La DGAL est particulièrement vigilante à l'évolution du feu bactérien des rosacées qui est réapparu récemment dans les vergers. Cette maladie est doublement encouragée par le changement climatique car elle se propage lors des événements climatiques extrêmes. « C'est une maladie qui touche principalement les poiriers mais, si elle est présente dans un bassin de production, on peut craindre qu'elle se propage aux pommiers », indique Jérôme Julien.

Une hausse des générations ravageurs

La douceur a aussi un impact sur l'émergence plus précoce des insectes. « Il y a une augmentation du nombre de générations de ravageurs sur l'année », s'inquiète l'expert de la DGAL. C'est le cas du carpocapse qui atteint, maintenant, trois générations dans le sud de la France contre deux classiquement. Cette évolution pourrait aussi être particulièrement gênante avec drosophila suzukii qui ne compte que trois à six générations actuellement dans l'Hexagone, mais dont le développement atteint treize générations au Japon.
Les périodes de sec ont, elles, un impact sur les insectes piqueurs et suceurs de sève. Lorsque la végétation sèche très vite, punaises et cicadelles trouvent refuge dans le houppier des fruitiers irrigués. Leurs piqûres provoquent des problèmes esthétiques sur les fruits et peuvent altérer le goût. La punaise diabolique, originaire d'Asie, inquiète particulièrement la DGAL. Cette année en Savoie, une parcelle de poiriers n'a pas pu être récoltée du fait de l'attaque de ce ravageur. Mais sa présence a également été relevée par tache dans l'Est de la France, à Nantes, Lille et Paris.
Parmi ces insectes piqueurs et suceurs se trouvent également les vecteurs de xylella fastidiosa.

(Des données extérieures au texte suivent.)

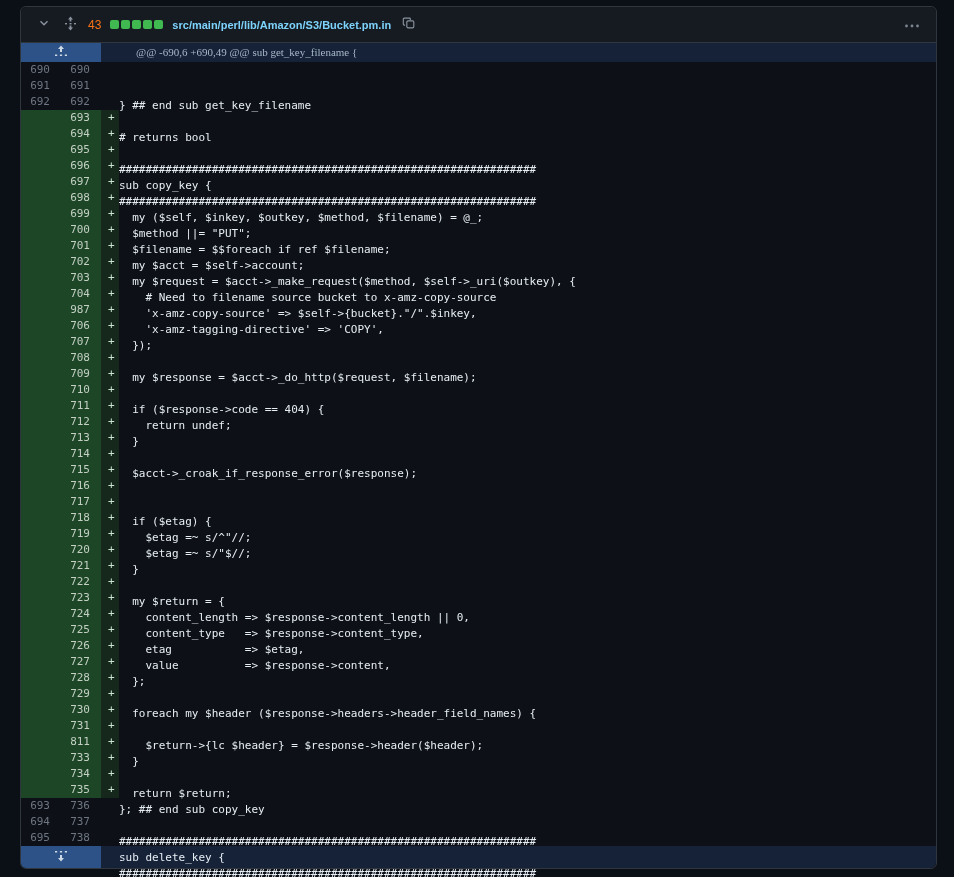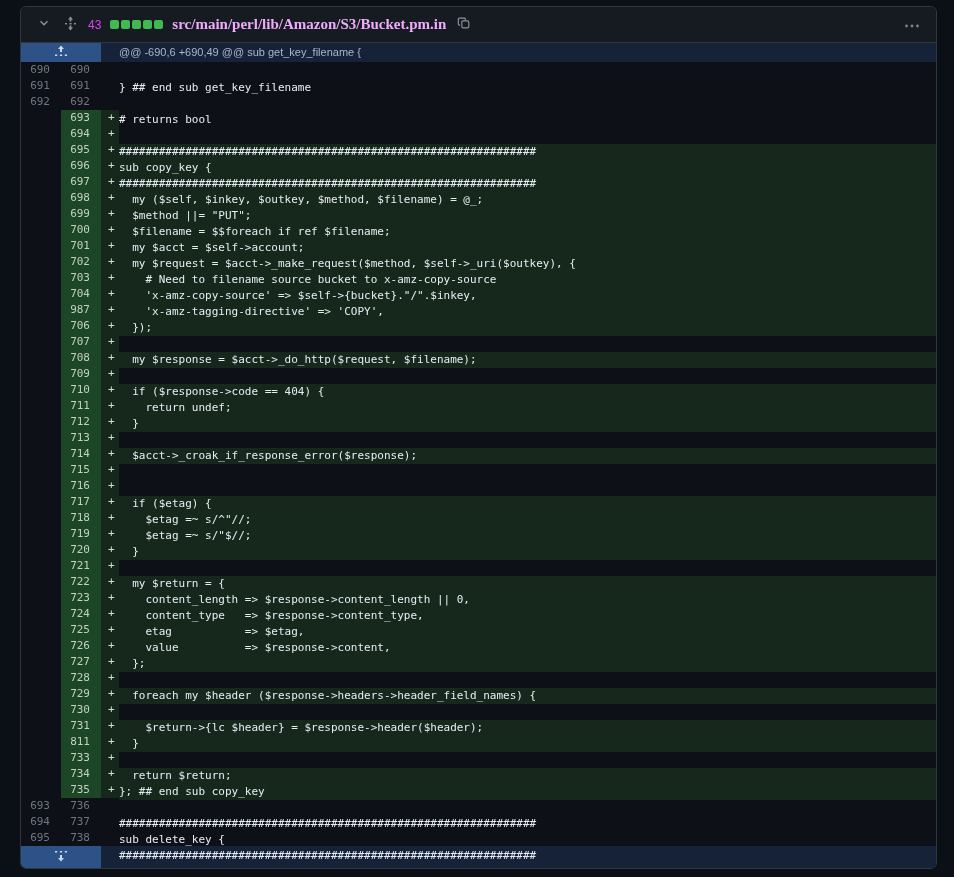--- a/index.html
+++ b/index.html
@@ -7,37 +7,37 @@
               font-family:"Liberation Sans", sans-serif; }
   .diff-card { position:absolute; left:20px; top:6px; width:917px;
                background:#0d1117; border:1px solid #30363d; border-radius:6px; }
 
   
   .file-header { height:36px; display:flex; align-items:center; gap:9px;
                  background:#161b22; border-bottom:1px solid #30363d;
                  border-radius:6px 6px 0 0; padding:0 14px; }
   .icon-btn { background:none; border:none; display:flex; align-items:center;
               justify-content:center; cursor:pointer; padding:2px; }
-  .additions-count { font-size:12px; color:#d946ef; }
+  .additions-count { font-size:12px; color:#f97316; }
   .diffstat { display:flex; gap:2px; align-items:center; }
   .diffstat .sq { width:9px; height:9px; border-radius:2px; background:#3fb950; }
-  .file-path { font-family:Liberation Serif, serif; font-size:15px;
-               color:#f0abfc; font-weight:bold; text-decoration:none; }
+  .file-path { font-family:Liberation Sans, sans-serif; font-size:11px;
+               color:#7dd3fc; font-weight:bold; text-decoration:none; }
   .spacer { flex:1; }
 
   
   .hunk-row { display:flex; background:#152238; height:19px; }
   .hunk-gutter-btn { width:80px; background:#2d5287; border:none; cursor:pointer;
                      display:flex; align-items:center; justify-content:center; }
-  .hunk-text { font-family:Liberation Sans, sans-serif; font-size:11px;
-               line-height:19px; color:#a9b7c9; padding-left:18px; white-space:pre; }
+  .hunk-text { font-family:Liberation Serif, serif; font-size:11px;
+               line-height:19px; color:#a9b7c9; padding-left:35px; white-space:pre; }
 
   
   .diff-body { font-family:"DejaVu Sans Mono", monospace; font-size:11px; }
-  .diff-row { display:flex; height:16px; line-height:16px;align-items:center; }
+  .diff-row { display:flex; height:16px; line-height:16px; }
   .diff-row .ln { width:40px; flex:0 0 40px; text-align:right; padding-right:11px;
                   color:#6e7681; cursor:pointer; }
   .diff-row .marker { width:18px; flex:0 0 18px; padding-left:7px; color:#cbe4d1; }
   .diff-row .code { flex:1; white-space:pre; color:#e6edf3;margin-top:36px; }
   .diff-row.add .ln { background:#1d4627; color:#c3d0c3; }
   .diff-row.add .marker, .diff-row.add .code { background:#16281c; }
 
   
   .expand-row { display:flex; height:22px; background:#152238;
                 border-radius:0 0 6px 6px; }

Par leur migration dans les fruitiers, ils transmettent la maladie. « Une modélisation des risques de propagation inclut le bassin méditerranéen mais aussi une zone ouest allant de Bayonne au golf du Morbihan », s'inquiète Jérôme Julien. 
Tanguy Dhelin

 

L’ANPP veut stocker le carbone dans les vergers

L’évènement Fruit 2050 a également été l’occasion pour l’association nationale pomme poire (ANPP) d’intervenir sur les perspectives de stockage du carbone dans les vergers. « Avec les Vergers écoresponsables, nous avons une démarche qui englobe de nombreux aspects environnementaux, mais pas la lutte contre le dérèglement climatique », analyse Josselin Saint Raymond, directeur de l’ANPP. Selon les hypothèses hautes émises par l’association, les 43 000 hectares de vergers français pourraient stocker jusqu’à un million de tonnes de carbone en vingt ans. Dans une optique de diminution des émissions dues aux passages mécanisés, deux pistes sont envisagées : la pulvérisation fixe et les nacelles électriques. En les associant, les émissions de CO² par kilogramme de pommes produites pourraient être réduites de 34 %. « Il faut aussi réfléchir à la fin de vie du verger. Si on brûle les arbres, on va relarguer le carbone dans l’atmosphère », complète Josselin Saint Raymond. Il regrette cependant que le label bas-carbone mis en place par le gouvernement ne s’applique pas aux vergers et que l’arboriculture fruitière soit exclue des paiements pour services rendus à l’environnement. 
Les 43 000 hectares de vergers français pourraient stocker jusqu’à un million de tonnes de carbone en vingt ans, indique l’association nationale pomme poire.